Around last October, I decided to stop eating meat. It was not a momentary decision but rather a gradual transition. It has been more than a half of a year already that I am doing this. Did I see any changes in my health and do I feel better? Here comes my personal experience.
Before I go in: I know that food is a sensitive topic for many people so you should remember that what you are reading below is an account of the personal experience and in case you are considering changes to your diet, you should ALWAYS consult a certified professional.
How it all started?
Stopping eating meat was not a hard decision for me. I grew up on a small farm with my grandparents who only grew vegetable produce so most of my meals came from their garden – veggies, fruits, some eggs and cheese. Some days we did have meat, maybe twice or once a week. I know for some people it is hard to imagine not having meat every day but it was not so for me – I think this early experience of having very versatile diet made it easy for me to adjust to a vegetarian diet later in my adult years. I also just generally do not love meat that much: some things taste great but I could never bring myself to enjoy a big piece of steak.

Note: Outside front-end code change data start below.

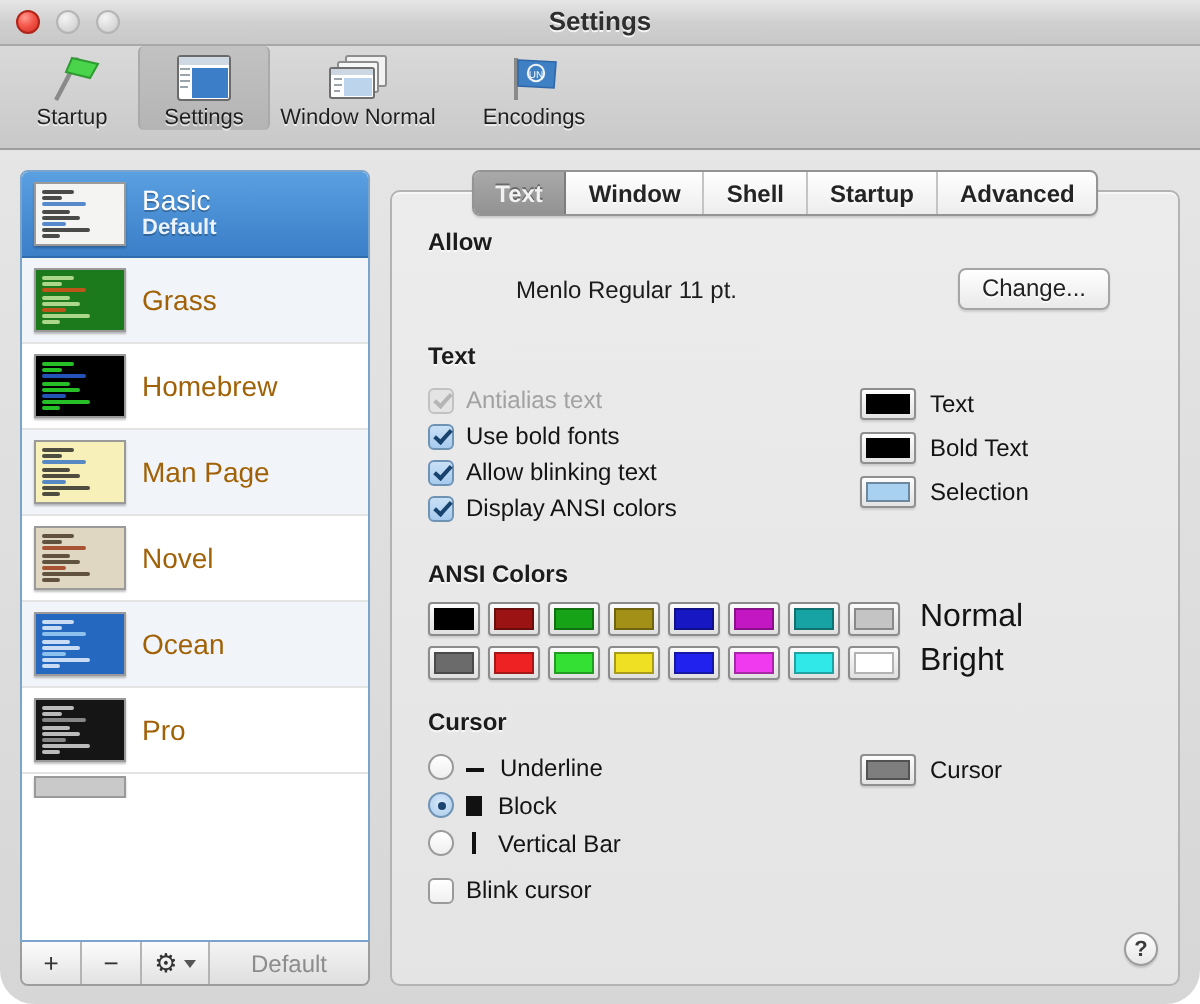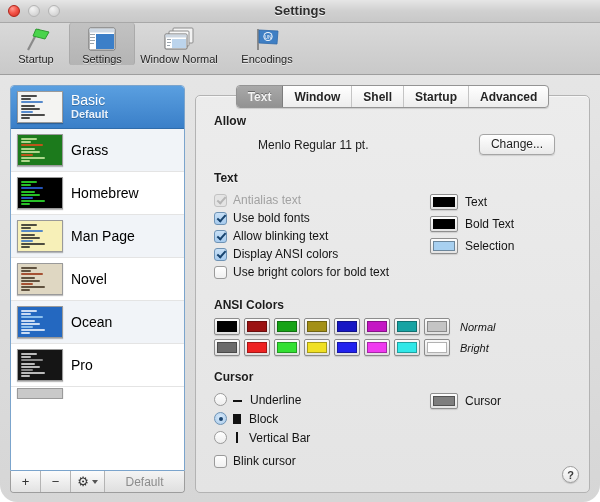--- a/index.html
+++ b/index.html
@@ -157,21 +157,21 @@
     overflow: hidden;
   }
   .pthumb .ln {
     position: absolute;
     height: 2px;
     border-radius: 1px;
   }
   .pname {
     margin-left: 8px;
     font-size: 14px;
-    color: #000000;
+    color: #a16207;
     line-height: 1.05;
   }
   .prow.selected .pname { color: #fff; text-shadow: 0 1px 0 rgba(0,0,0,0.25); }
   .pdefault {
     font-size: 11px;
     font-weight: bold;
     color: #eaf2fb;
     display: block;
     margin-top: 1px;
   }
@@ -386,24 +386,23 @@
     padding: 2px;
     box-sizing: border-box;
     box-shadow: 0 1px 1px rgba(0,0,0,0.12);
   }
   .ansi-sw i {
     display: block; width: 100%; height: 100%;
     border: 1px solid rgba(0,0,0,0.3);
     box-sizing: border-box;
   }
   .ansi-label {
-    font-size: 11px;
+    font-size: 16px;
     color: #141414;
     margin-left: 6px;
-    font-style: italic;
   }
 
   
   .radrow {
     display: flex;
     align-items: center;
     height: 19px;
     gap: 6px;
   }
   .rad {
@@ -684,24 +683,20 @@
                   <span class="chklabel">Use bold fonts</span>
                 </div>
                 <div class="chkrow">
                   <span class="chk on"></span>
                   <span class="chklabel">Allow blinking text</span>
                 </div>
                 <div class="chkrow">
                   <span class="chk on"></span>
                   <span class="chklabel">Display ANSI colors</span>
                 </div>
-                <div class="chkrow">
-                  <span class="chk"></span>
-                  <span class="chklabel">Use bright colors for bold text</span>
-                </div>
               </div>
             <div class="colR" id="text-swatches">
                 <div class="swatchrow">
                   <span class="swatch">
                     <i style="background: rgb(0, 0, 0);"></i>
                   </span>
                   <span class="swlabel">Text</span>
                 </div>
                 <div class="swatchrow">
                   <span class="swatch">

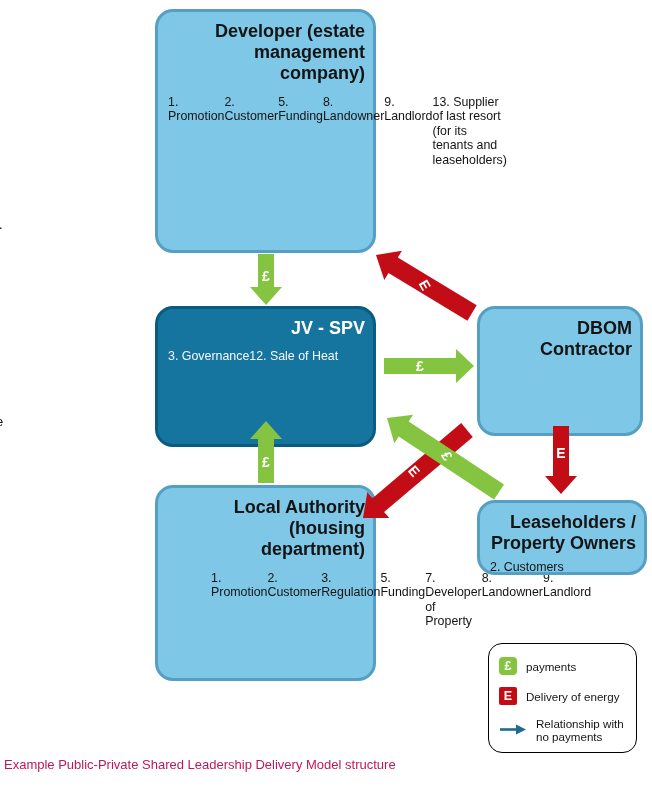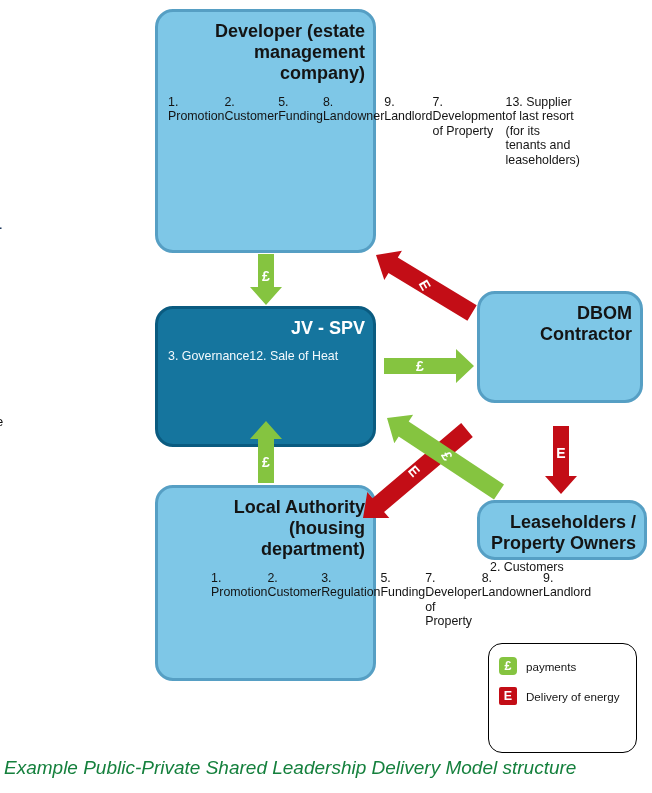--- a/index.html
+++ b/index.html
@@ -27,21 +27,21 @@
   .legend-row { display:flex; align-items:center; gap:9px; }
   .legend-chip {
     width:18px; height:18px; flex:0 0 18px; border-radius:4px;
     display:flex; align-items:center; justify-content:center;
     color:#ffffff; font-weight:bold; font-size:12.5px;
   }
   .legend-chip.green { background:#85C440; }
   .legend-chip.red   { background:#C30D16; border-radius:2px; }
   .legend-arrow-wrap { width:28px; flex:0 0 28px; display:flex; align-items:center; }
   #caption {
-    position:absolute; left:4px; top:757px; font-style:italic; font-size:19px; color:#15803d;
+    position:absolute; left:4px; top:757px; font-size:13px; color:#be185d;
     white-space:nowrap;
   }
   .edge-fragment { position:absolute; color:#1F3A5F; font-size:12px; font-weight:bold; }
   #fragment-1 { left:-2px; top:221px; }
   #fragment-2 { left:-4px; top:414px; color:#111111; font-weight:normal; font-size:13px; }
 </style>
 </head>
 <body>
 
 <div id="canvas">
@@ -50,51 +50,50 @@
   <span id="fragment-2" class="edge-fragment">e</span>
 
   <div class="box" style="left:155px; top:9px; width:221px; height:244px;">
     <div class="title">Developer (estate management company)</div>
     <div class="items">
       <div>1. Promotion</div>
       <div>2. Customer</div>
       <div>5. Funding</div>
       <div>8. Landowner</div>
       <div>9. Landlord</div>
-      <div>7. Development of Property</div>
       <div>13. Supplier of last resort (for its tenants and leaseholders)</div>
     </div>
   </div>
 
   <div class="box dark" style="left:155px; top:306px; width:221px; height:141px;">
     <div class="title">JV - SPV</div>
     <div class="items">
       <div>3. Governance</div>
       <div>12. Sale of Heat</div>
     </div>
   </div>
 
-  <div class="box wide-gap" style="left:477px; top:291px; width:166px; height:112px;">
+  <div class="box wide-gap" style="left:477px; top:306px; width:166px; height:130px;">
     <div class="title">DBOM Contractor</div>
   </div>
 
   <div class="box" style="left:155px; top:485px; width:221px; height:196px;padding-left:43px;">
     <div class="title">Local Authority (housing department)</div>
     <div class="items">
       <div>1. Promotion</div>
       <div>2. Customer</div>
       <div>3. Regulation</div>
       <div>5. Funding</div>
       <div>7. Developer of Property</div>
       <div>8. Landowner</div>
       <div>9. Landlord</div>
     </div>
   </div>
 
-  <div class="box" style="left:477px; top:500px; width:170px; height:60px;">
+  <div class="box" style="left:477px; top:500px; width:170px; height:75px;">
     <div class="title">Leaseholders / Property Owners</div>
     <div class="items" style="padding-top:6px;">
       <div>2. Customers</div>
     </div>
   </div>
 
   <svg id="svg-arrows" width="652" height="793" viewBox="0 0 652 793">
 
     <polygon points="476.7,305.3 397.8,257.6 401.9,250.8 376,255 384.3,279.9 388.5,273 467.4,320.7" fill="#C30D16"></polygon>
     <text class="arrow-label" x="425" y="285" transform="rotate(60,425,285)" dominant-baseline="central">E</text>
@@ -124,17 +123,26 @@
         <span>£</span>
       </div>
       <span>payments</span>
     </div>
     <div class="legend-row">
       <div class="legend-chip red">
         <span>E</span>
       </div>
       <span>Delivery of energy</span>
     </div>
+    <div class="legend-row">
+      <span class="legend-arrow-wrap">
+        <svg width="28" height="13" viewBox="0 0 28 13">
+          <line x1="1" y1="6.5" x2="18" y2="6.5" stroke="#1F6B8E" stroke-width="2.6"></line>
+          <polygon points="17,1.5 27,6.5 17,11.5" fill="#1F6B8E"></polygon>
+        </svg>
+      </span>
+      <span>Relationship with no payments</span>
+    </div>
   </div>
 
   <div id="caption">Example Public-Private Shared Leadership Delivery Model structure</div>
 
 </div>
 
 </body></html>

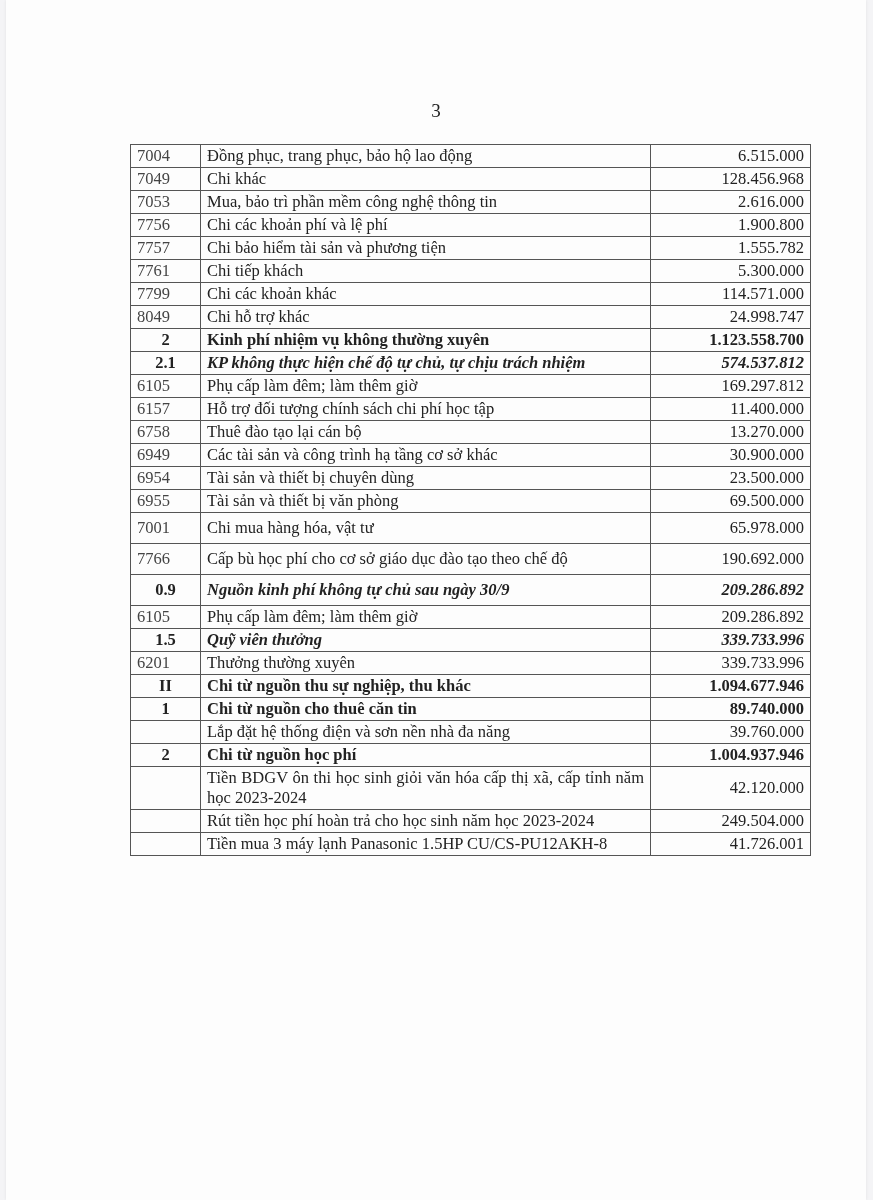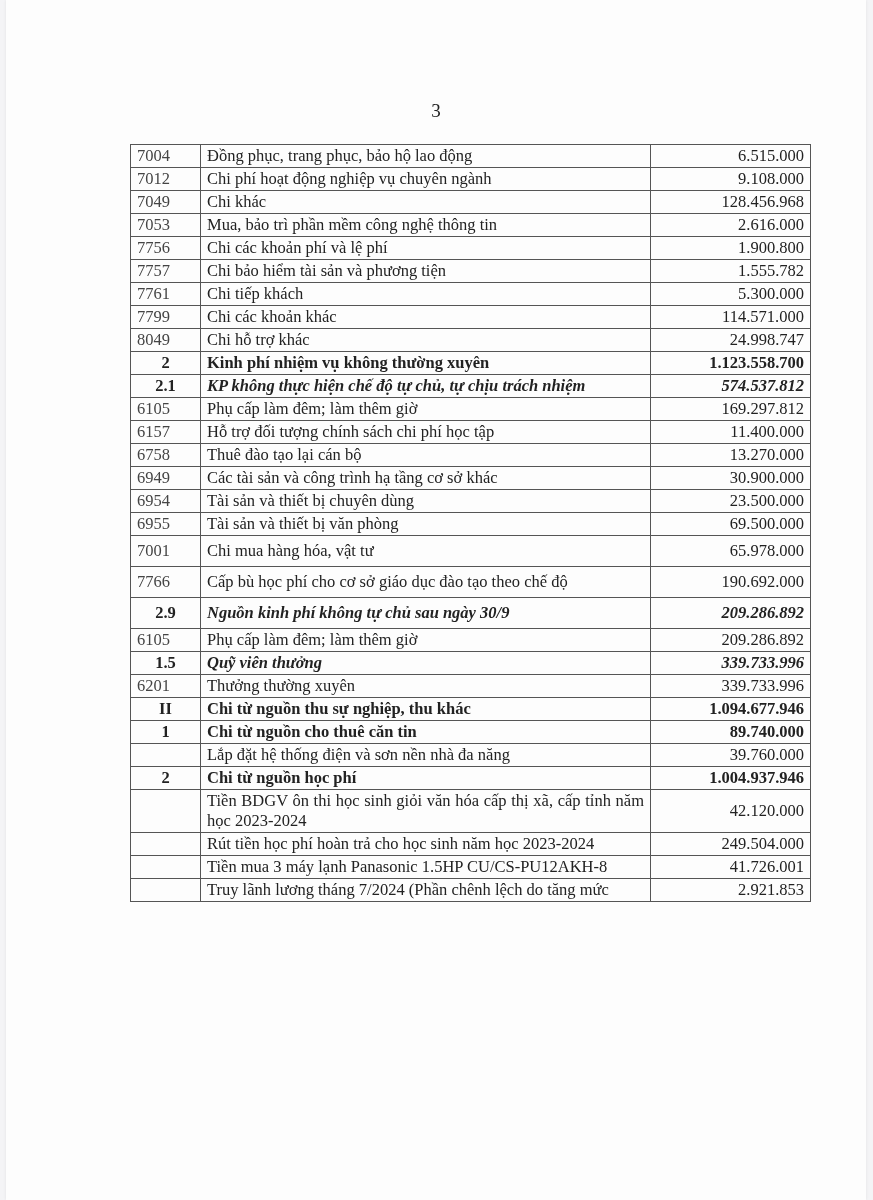--- a/index.html
+++ b/index.html
@@ -61,25 +61,20 @@
         <col class="c-desc">
         <col class="c-amt">
       </colgroup>
     <tbody id="tbody">
         <tr>
           <td class="code">7004</td>
           <td class="desc">Đồng phục, trang phục, bảo hộ lao động</td>
           <td class="amt">6.515.000</td>
         </tr>
         <tr>
-          <td class="code">7012</td>
-          <td class="desc">Chi phí hoạt động nghiệp vụ chuyên ngành</td>
-          <td class="amt">9.108.000</td>
-        </tr>
-        <tr>
           <td class="code">7049</td>
           <td class="desc">Chi khác</td>
           <td class="amt">128.456.968</td>
         </tr>
         <tr>
           <td class="code">7053</td>
           <td class="desc">Mua, bảo trì phần mềm công nghệ thông tin</td>
           <td class="amt">2.616.000</td>
         </tr>
         <tr>
@@ -151,21 +146,21 @@
           <td class="code">7001</td>
           <td class="desc">Chi mua hàng hóa, vật tư</td>
           <td class="amt">65.978.000</td>
         </tr>
         <tr class="tall">
           <td class="code">7766</td>
           <td class="desc">Cấp bù học phí cho cơ sở giáo dục đào tạo theo chế độ</td>
           <td class="amt">190.692.000</td>
         </tr>
         <tr class="italic tall">
-          <td class="code">2.9</td>
+          <td class="code">0.9</td>
           <td class="desc">Nguồn kinh phí không tự chủ sau ngày 30/9</td>
           <td class="amt">209.286.892</td>
         </tr>
         <tr>
           <td class="code">6105</td>
           <td class="desc">Phụ cấp làm đêm; làm thêm giờ</td>
           <td class="amt">209.286.892</td>
         </tr>
         <tr class="italic">
           <td class="code">1.5</td>
@@ -204,21 +199,16 @@
         </tr>
         <tr>
           <td class="code"></td>
           <td class="desc">Rút tiền học phí hoàn trả cho học sinh năm học 2023-2024</td>
           <td class="amt">249.504.000</td>
         </tr>
         <tr>
           <td class="code"></td>
           <td class="desc">Tiền mua 3 máy lạnh Panasonic 1.5HP CU/CS-PU12AKH-8</td>
           <td class="amt">41.726.001</td>
-        </tr>
-        <tr>
-          <td class="code"></td>
-          <td class="desc wrap">Truy lãnh lương tháng 7/2024 (Phần chênh lệch do tăng mức</td>
-          <td class="amt">2.921.853</td>
         </tr>
       </tbody>
   </table>
 </div>
 
 </body></html>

With all that said, I also became more aware of the effects of consuming meat on environment: beef production is one of the biggest factors in the global warming rise.
Last but not least, I really believe that the key to find what works best for you is to experiment. I have always been eating my whole life in one way, so how could I know what other ways of nourishing myself would bring me? All together combined, I have decided to try a meatless lifestyle (for disclaimer, I did keep seafood in my diet).
What did my experiment give me?
One of the things that I really appreciated is that it set me on the food exploration journey: I learned about things I never ate before like tempeh, or nutritional yeast, or tahini and found so many wonderful vegetarian and vegan recipes. I feel like the experiment incredibly diversified my nutrition and that part felt great.
I almost never feel afternoon slump these days (if you are not sure what afternoon slump is – in short, it is a feeling like you want to nap after your lunch), For someone who does not drink coffee, this is a big thing! I do not feel like for an hour after lunch, I can do absolutely nothing. I also generally feel like I have more energy.
Mentally, I think this experiment defied for me the concept that meat has to be present at every meal – it does not have to be on the table to make a dinner or lunch delicious. There are so many exciting things and options you can find if you look around.
In terms of my surrounding, I realized how little options are there available in Canada for vegetarians and vegans in the mainstream restaurants unless you go to a specifically vegetarian restaurant. I could usually find something in the menu for myself but often, it was limited to one option. Which I think it does not have to be – I think here, the diversity is the key and a lot of Canadian restaurants still have a long way to go.
Another important thing to mention is that meal preparation is the key but I think it goes pretty much with any diet. If I prepared and planned out the week in advance, I felt less panicked during the week and ready to enjoy delicious vegetarian meals and stick to my diet.
I like this new way of eating – I feel good so far both physically and mentally. But to be honest, this experiment convinced me even more of the notion that diversity is a key when it comes to what you eat. Historically, we as humans, were hunter-gatherers which meant that we ate what we could find, hunt or catch. This made a very diverse diet for us, and this is where I feel like my experiment is bringing me. When I visit someone and they offer me a meat dish, I am totally fine with eating it. I am also okay with eating some turkey or chicken once a month or so. I feel like this nutritional diversity and open-mindedness have been the key for me.